Os primeiros 30% foram efetivamente incorporados aos contracheques dos delegados e agentes da PF. Porém, a segunda parcela, prevista para dezembro de 2006, não foi honrada. Vem daí a irritação da PF e a ameaça de deflagrar uma greve nacional por tempo indeterminado.
Na carta a Paulo Bernardo, a ADPF recorda que o ministério do Planejamento, dirigido por ele, integra a “equipe econômica” que Thomaz Bastos dissera ter consultado. “Como não podemos acreditar que o senhor ministro da Justiça assinaria um documento oficial eivado de afirmações inverídicas, restaria a hipótese de alguém, se fazendo passar por ele, enganar a todo o DPF, começando pelo senhor diretor-geral [Paulo Lacerda], em Brasília, passando por todas as unidades do DPF, do Oiapoque ao Chuí”, anotou o delegado Sandro Avelar.

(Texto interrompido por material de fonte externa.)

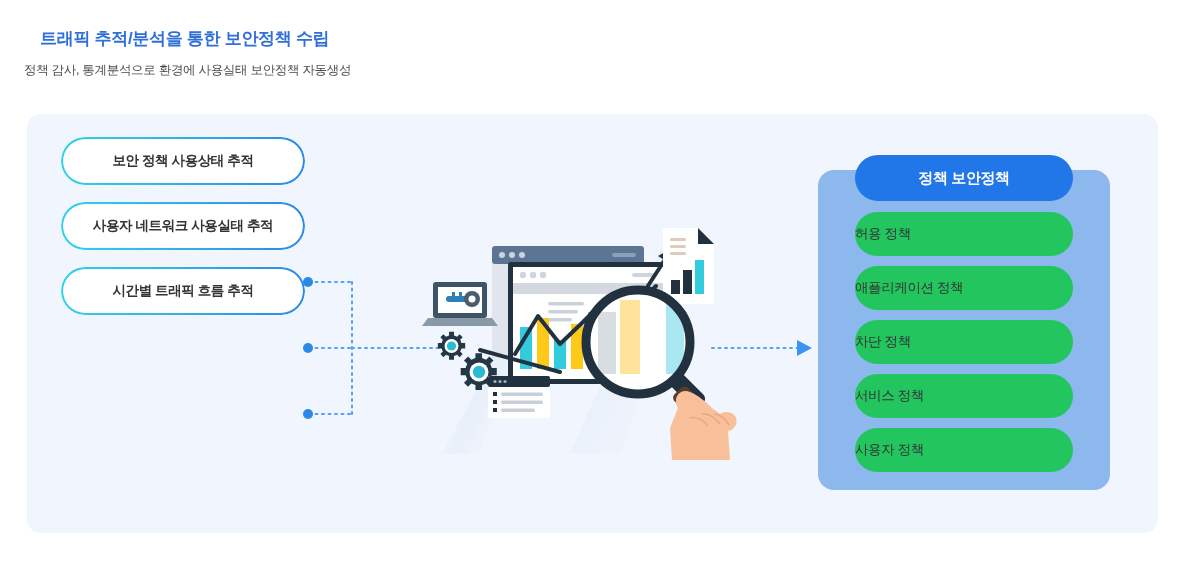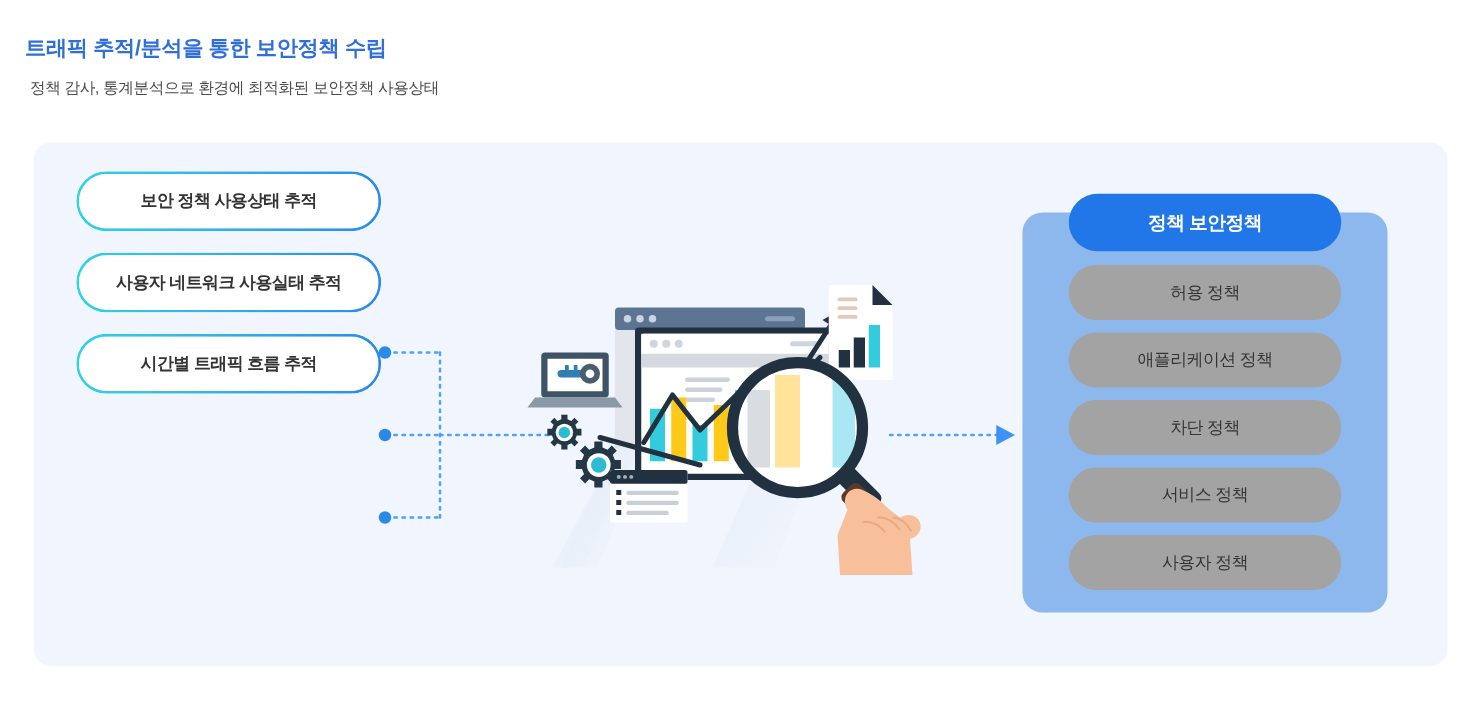--- a/index.html
+++ b/index.html
@@ -13,7 +13,7 @@
 
   
   .title {
-    position: absolute; left: 20px; top: 27px;
+    position: absolute; left: 40px; top: 27px;
     font-size: 17px; font-weight: bold; color: #2f6fd8;
     letter-spacing: -0.3px; white-space: nowrap;
   }

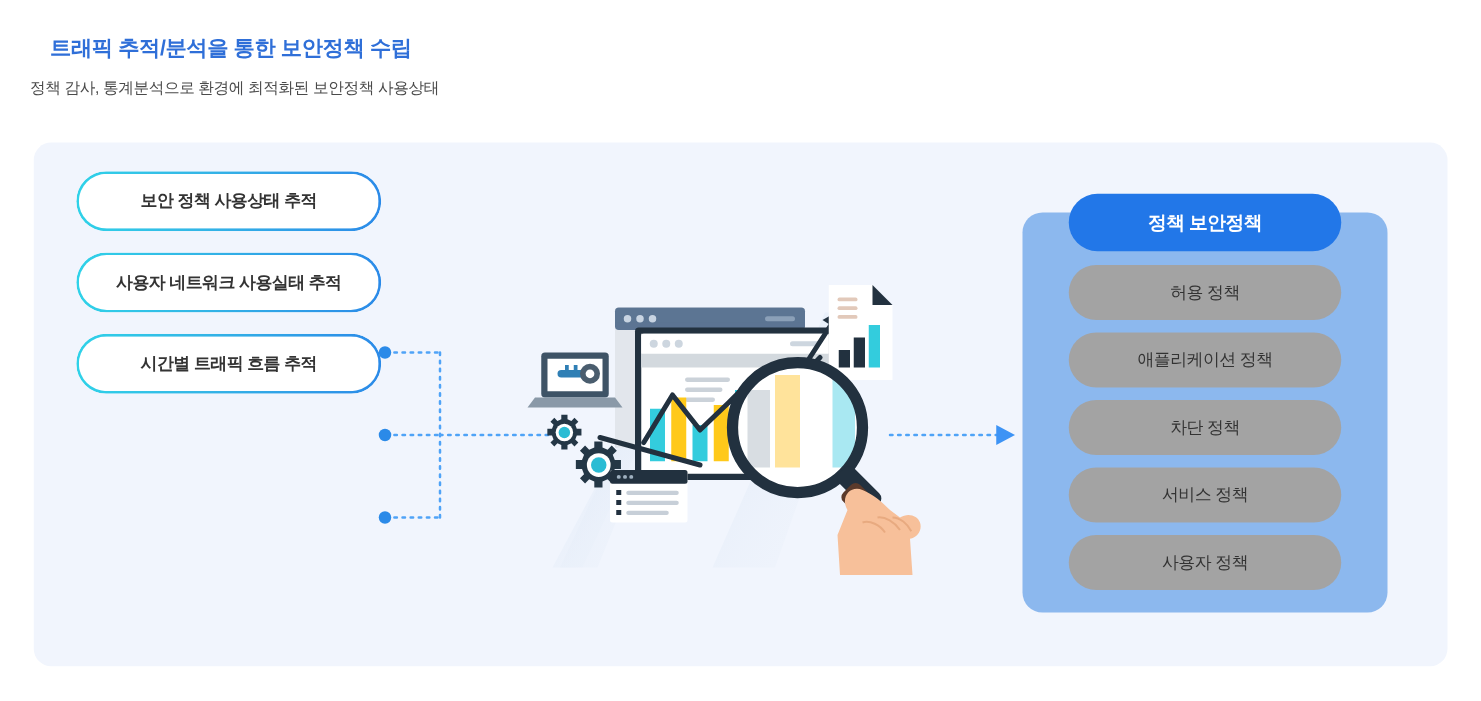--- a/index.html
+++ b/index.html
@@ -85,7 +85,7 @@
 <div class="page">
 
   <div class="title">트래픽 추적/분석을 통한 보안정책 수립</div>
-  <div class="subtitle">정책 감사, 통계분석으로 환경에 최적화된 보안정책 사용상태</div>
+  <div class="subtitle">정책 감사, 통계분석으로 환경에 사용실태 보안정책 자동생성</div>
 
   <div class="panel"></div>
 

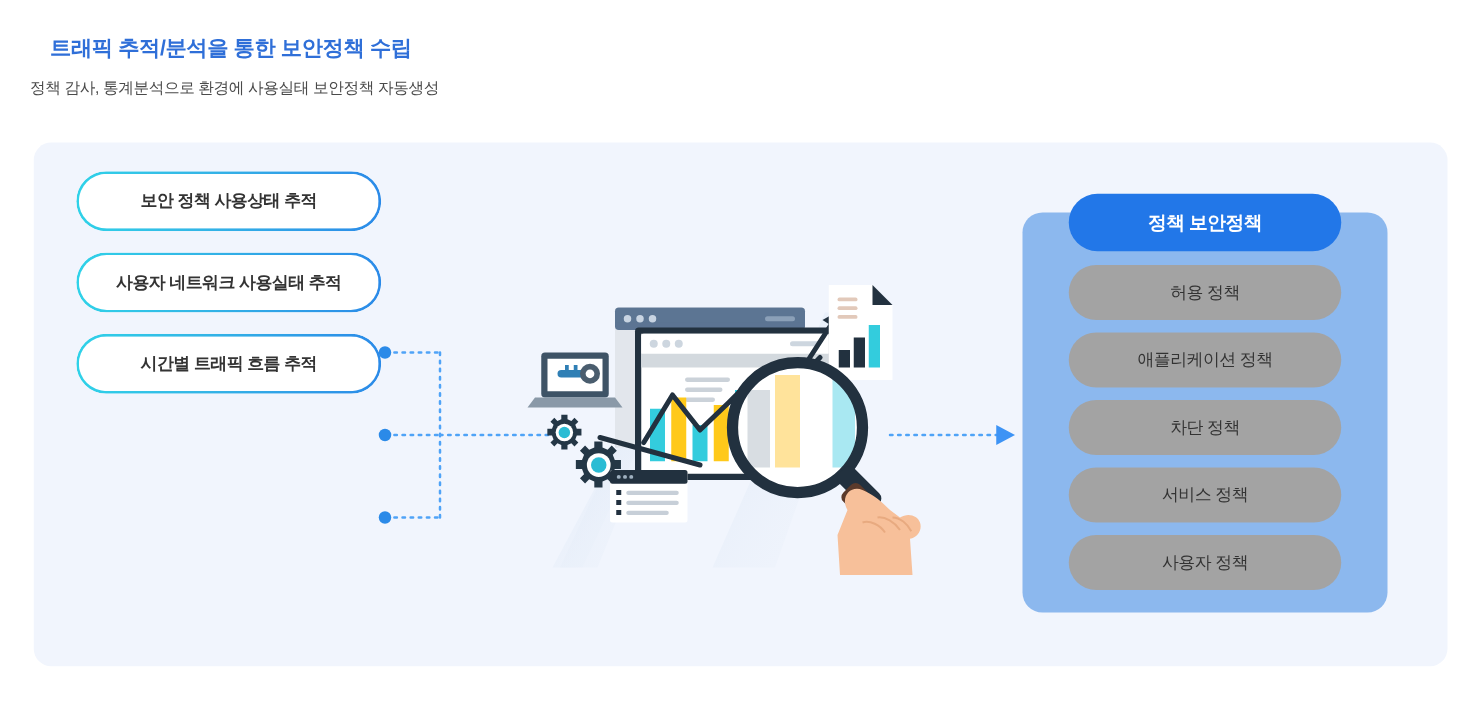--- a/index.html
+++ b/index.html
@@ -68,8 +68,8 @@
   }
   .rlist { position: absolute; left: 855px; top: 212px; width: 218px; }
   .rpill {
-    width: 218px; height: 44px; border-radius: 22px; background: #a3a3a3;
-    display: flex; align-items: center; justify-content: center;
+    width: 218px; height: 44px; border-radius: 22px; background: #22c55e;
+    display: flex; align-items: center; 
     font-size: 13.5px; color: #333333; letter-spacing: -0.4px;
     white-space: nowrap;
   }

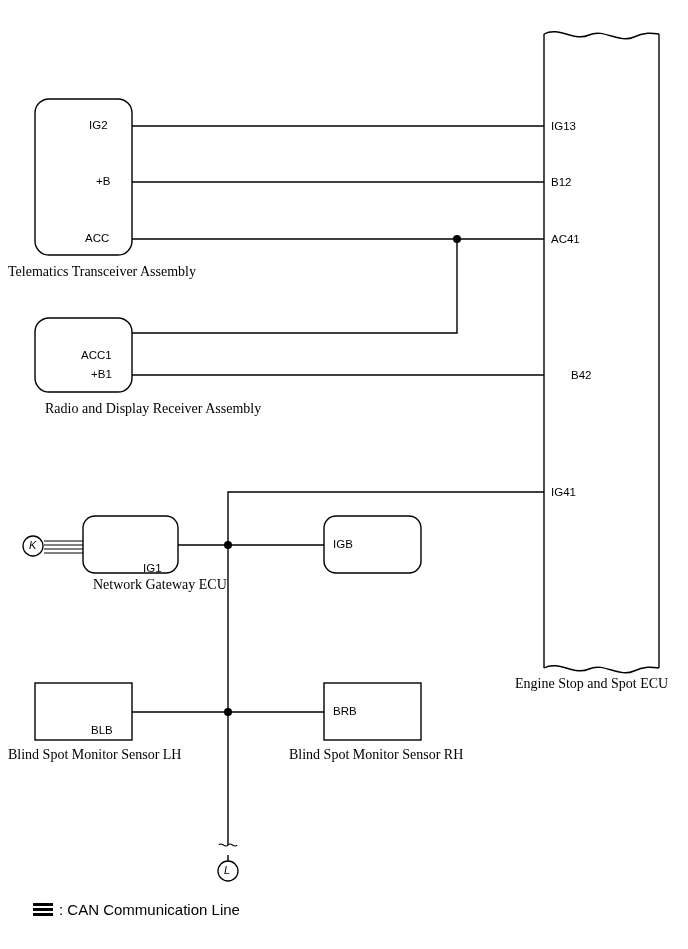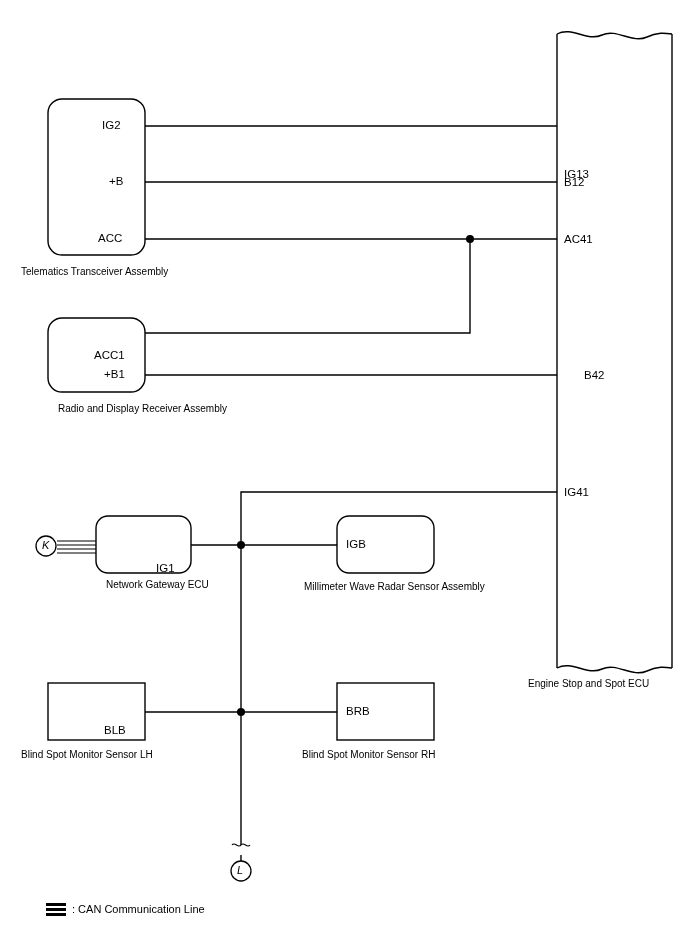--- a/index.html
+++ b/index.html
@@ -17,7 +17,7 @@
   }
   #diagram-root {
     position: absolute;
-    left: 16px; top: 0;
+    left: 3px; top: 0;
     width: 616px;
     height: 949px;
   }

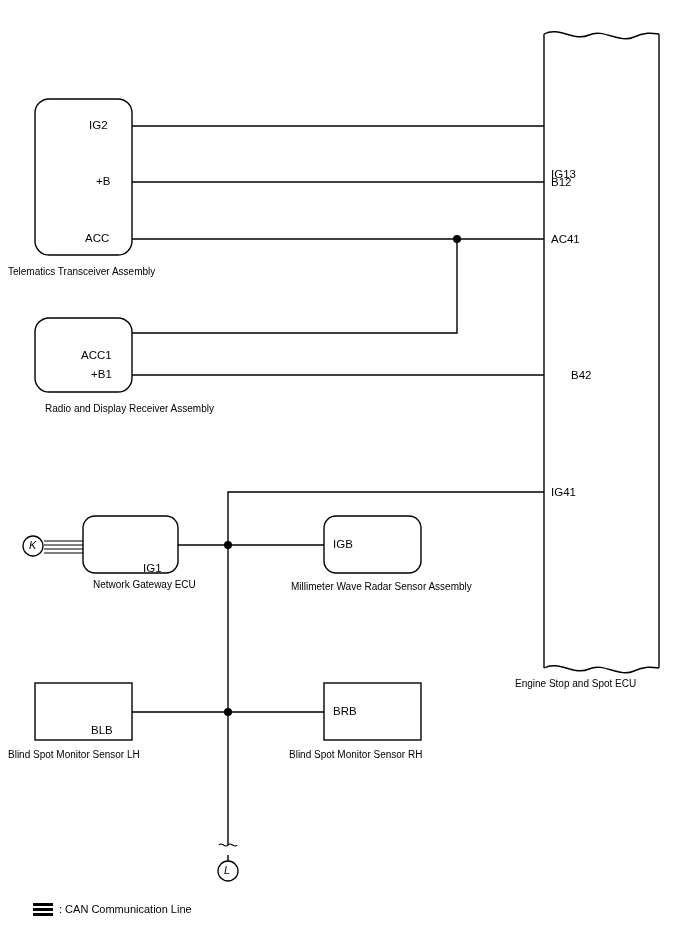--- a/index.html
+++ b/index.html
@@ -131,7 +131,7 @@
   <div class="lbl pin" style="left:88px; top:705px;margin-top:19px;">BLB</div>
   <div class="lbl pin" style="left:330px; top:705px;">BRB</div>
 
-  <div class="lbl pin" style="left:548px; top:120px;margin-top:48px;">IG13</div>
+  <div class="lbl pin" style="left:548px; top:120px;">IG13</div>
   <div class="lbl pin" style="left:548px; top:176px;">B12</div>
   <div class="lbl pin" style="left:548px; top:233px;">AC41</div>
   <div class="lbl pin" style="left:548px; top:369px;margin-left:20px;">B42</div>

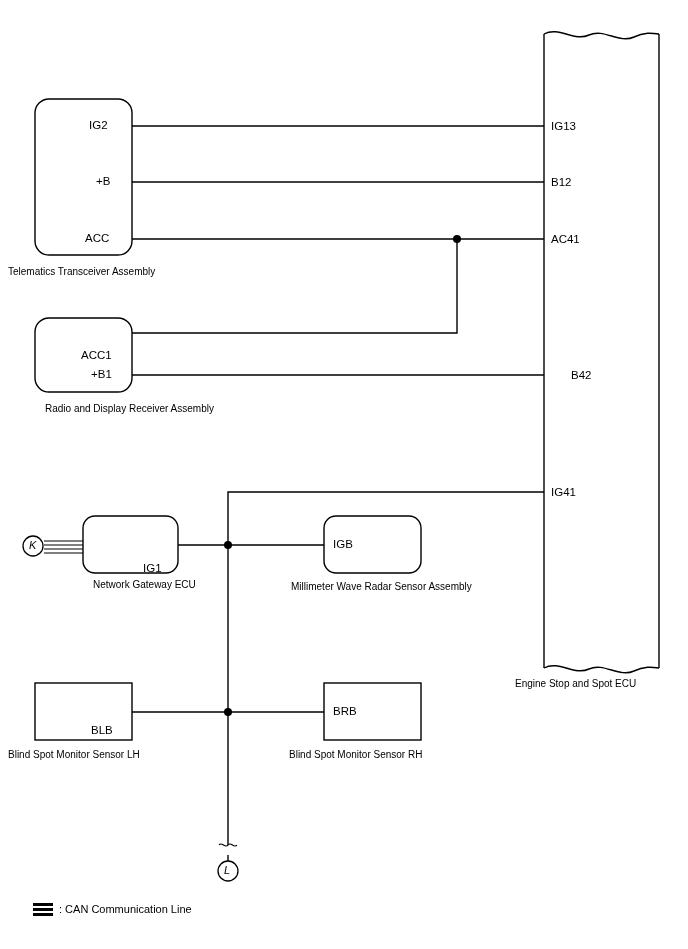--- a/index.html
+++ b/index.html
@@ -38,7 +38,8 @@
     font-size: 11.5px;
   }
   .lbl.caption {
-    font-size: 10px;
+    font-size: 14px;
+    font-family: Liberation Serif, serif;
   }
   .lbl.legend {
     font-size: 11px;

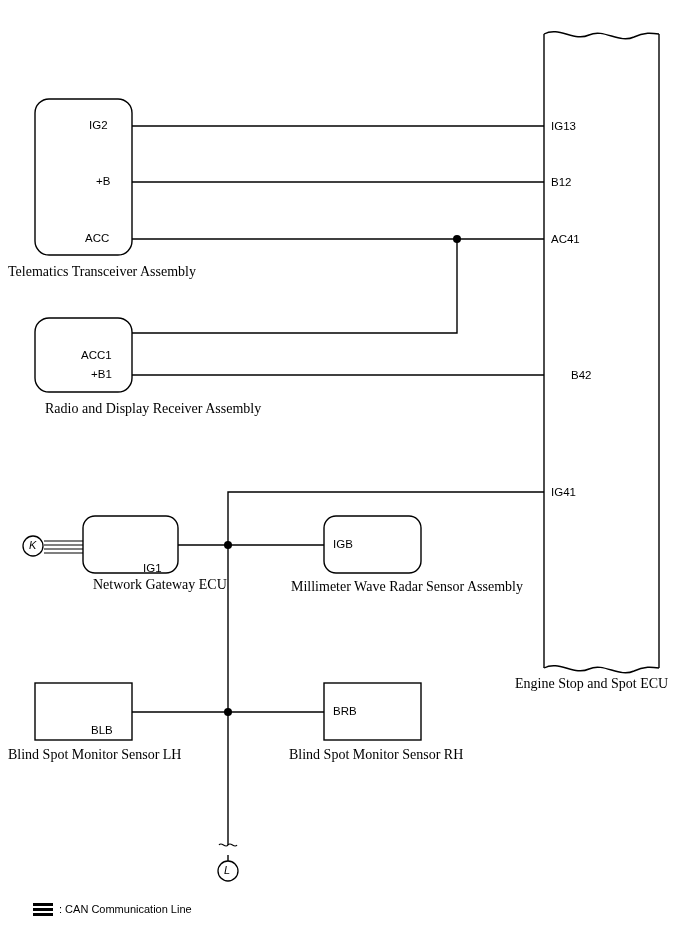--- a/index.html
+++ b/index.html
@@ -141,7 +141,6 @@
   <div class="lbl caption" style="left:5px;   top:265px;">Telematics Transceiver Assembly</div>
   <div class="lbl caption" style="left:5px;   top:402px;padding-left:37px;">Radio and Display Receiver Assembly</div>
   <div class="lbl caption" style="left:66px;  top:578px;margin-left:24px;">Network Gateway ECU</div>
-  <div class="lbl caption" style="left:288px; top:580px;">Millimeter Wave Radar Sensor Assembly</div>
   <div class="lbl caption" style="left:5px;   top:748px;">Blind Spot Monitor Sensor LH</div>
   <div class="lbl caption" style="left:286px; top:748px;">Blind Spot Monitor Sensor RH</div>
   <div class="lbl caption" style="left:512px; top:677px;">Engine Stop and Spot ECU</div>

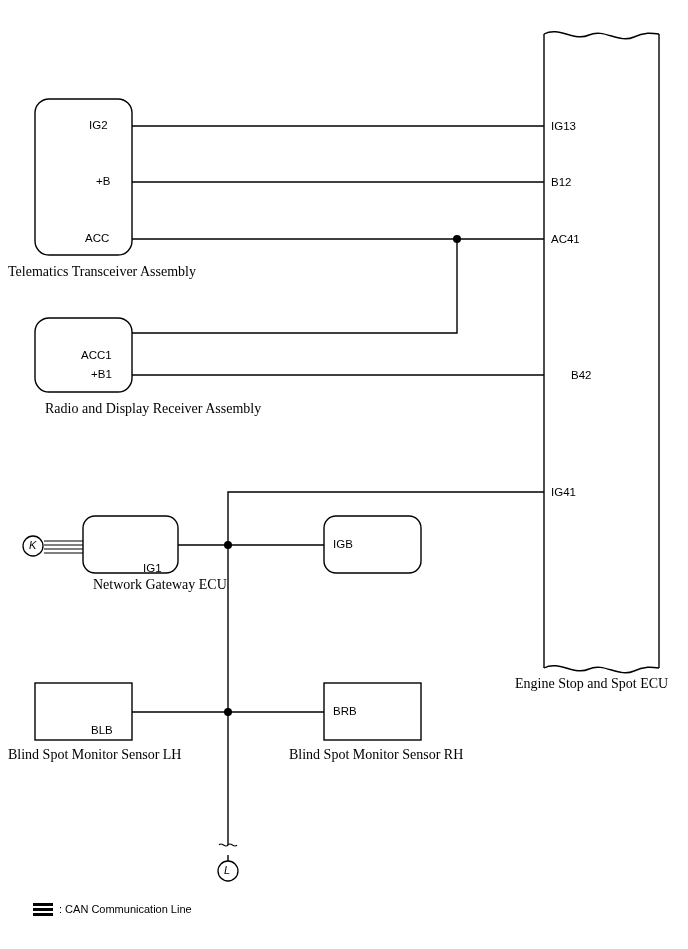--- a/index.html
+++ b/index.html
@@ -42,7 +42,7 @@
     font-family: Liberation Serif, serif;
   }
   .lbl.legend {
-    font-size: 11px;
+    font-size: 15px;
   }
   .circ-label {
     position: absolute;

“Tal improvável fato, se confirmado, dará certamente azo aos procedimentos investigatórios cabíveis”, ironizou o presidente da ADPF. Em seguida, ele ameaçou: “Informamos que as declarações de V. Exª. causaram grande instabilidade e acirraram os ânimos dos policiais federais, prejudicando o calendário sugerido pelas entidades classistas de âmbito nacional com a previsão de novo ato público somente no dia 18 de abril, fazendo com que diversos Estados da Federação, por suas lideranças locais, entendessem por repudiá-las já, antecipando as manifestações para a próxima quarta-feira, dia 4 de abril”.